In 2003, Chen et al. used human genome-wide microsatellite molecular markers (SSR) to discover and identify the S140G mutation in the KCNQ1 gene at chromosome 11p15.5 in a study of Chinese atrial fibrillation families including four generations of relatives. This point mutation is a missense Mutation, adenine at position 418 of the normal gene is changed to guanine, and serine at position 140 of the corresponding potassium ion channel is changed to glycine. Further studies have found that the modified mutant has an "acquisition function" effect on the KCNQ1/KCNE1 and KCNQ1/KCNE2 currents, that is, when the mutant gene and KCNE1 gene are jointly expressed, it can cause the inward potassium current to increase during hyperpolarization, leading to the action potential time limit and effectiveness The refractory period is shortened. Yang et al. found in 2004 that the onset of atrial fibrillation in two different families was related to the KCNE2 gene R27C mutation. The KCNE2 gene is located on chromosome 21q22. When the mutation of this gene is co-expressed with the KCNQ1 gene, it can cause gains in potassium channel function. KCNE2 encoding Mink homologous protein may be a subunit that rapidly activates delayed rectifier potassium channels and KCNQ1/KCNE2 channels. Mutations in this subunit will produce a background potassium current, which in turn can lead to a shorter action potential time. Clinical studies have shown that the slowly activating potassium current (IKS) composed of α subunit (KvLQ-T1) and β subunit (mink) participates in the atrial muscle phase III repolarization activity. In the study of dog atrial fibrillation model, the use of IKS blocker can terminate the atrial fibrillation of dog atrial fibrillation model, indicating that IKS participates in the pathophysiological process of atrial fibrillation through its β subunit. In addition, in 2006, Darbar et al. discovered a new pathogenic gene KCNA5 in a family line of early-onset isolated atrial fibrillation. This gene is located on chromosome 12p13. The mutation of this gene can affect proline-rich tyrosine kinase for the regulation of the ultrarapid outward current I (IKur), and then leading to a decrease in IKur and a tolerance to tyrosine kinases. These studies indicate that abnormal cardiac potassium channels may be the mechanism that causes atrial fibrillation.

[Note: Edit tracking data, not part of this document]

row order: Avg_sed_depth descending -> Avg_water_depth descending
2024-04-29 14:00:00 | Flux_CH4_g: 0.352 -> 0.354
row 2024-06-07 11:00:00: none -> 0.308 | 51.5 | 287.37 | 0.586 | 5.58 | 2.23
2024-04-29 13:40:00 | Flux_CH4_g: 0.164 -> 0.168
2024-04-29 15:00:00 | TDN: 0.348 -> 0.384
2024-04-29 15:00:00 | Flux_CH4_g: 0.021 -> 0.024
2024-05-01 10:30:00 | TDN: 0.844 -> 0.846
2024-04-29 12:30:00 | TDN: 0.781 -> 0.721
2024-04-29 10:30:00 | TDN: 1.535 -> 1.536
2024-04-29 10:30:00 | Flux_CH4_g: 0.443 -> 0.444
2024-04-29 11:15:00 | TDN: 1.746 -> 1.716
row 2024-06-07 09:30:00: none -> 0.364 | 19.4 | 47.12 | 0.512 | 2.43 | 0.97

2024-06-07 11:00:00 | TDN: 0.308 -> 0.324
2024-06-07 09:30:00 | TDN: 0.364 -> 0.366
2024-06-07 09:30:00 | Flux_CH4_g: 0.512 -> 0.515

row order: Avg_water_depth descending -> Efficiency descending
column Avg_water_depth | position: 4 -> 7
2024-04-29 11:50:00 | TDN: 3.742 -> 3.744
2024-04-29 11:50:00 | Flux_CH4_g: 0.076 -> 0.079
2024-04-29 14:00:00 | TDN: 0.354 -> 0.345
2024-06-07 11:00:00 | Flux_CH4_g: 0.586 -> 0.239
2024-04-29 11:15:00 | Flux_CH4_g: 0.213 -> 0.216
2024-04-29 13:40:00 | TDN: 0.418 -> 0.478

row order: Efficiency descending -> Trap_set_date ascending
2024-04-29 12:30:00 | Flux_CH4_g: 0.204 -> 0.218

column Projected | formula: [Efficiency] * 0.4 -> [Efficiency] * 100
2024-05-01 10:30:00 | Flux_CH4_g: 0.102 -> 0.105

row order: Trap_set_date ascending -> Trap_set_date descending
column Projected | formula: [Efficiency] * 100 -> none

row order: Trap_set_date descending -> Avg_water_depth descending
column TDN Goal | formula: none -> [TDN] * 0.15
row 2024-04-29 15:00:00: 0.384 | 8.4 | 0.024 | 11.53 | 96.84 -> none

The SCN5A gene, located on chromosome 3p21, encodes the Na1.5 channel alpha subunit. The first SCN5A mutation site found to be associated with atrial fibrillation is Asn1986Lys. Further research found that the SCN5A variant is a comprehensive heterozygous variant, such as the original RH1632 and the new variant M858L were found in a patient with familial atrial fibrillation. Researchers believe that individuals who have old and new mutations are more obvious. For example, they have spontaneous atrial arrhythmia in their youth, and gene mutations lead to hyperpolarization transitions that cause cell action potential steady-state inactivation. This change may be related to the early post-depolarization of the delayed atrial action potential period, and this post-depolarization is prone to atrial fibrillation through the conduction bundle in the atrium. It was recently discovered that SCN5A gene variants also include R1860G and N1986K. In addition, studies on the N1986K mutation in Xenopus eggs found that the mutation can produce hyperpolarization and inactivate sodium channels. In addition to cardiac potassium channels participating in the mechanism of atrial fibrillation, cardiac sodium channels are also related to the occurrence of atrial fibrillation.
In addition, non-ion channel gene mutations can also cause atrial fibrillation, such as gap junction gene mutations and ANP gene mutations.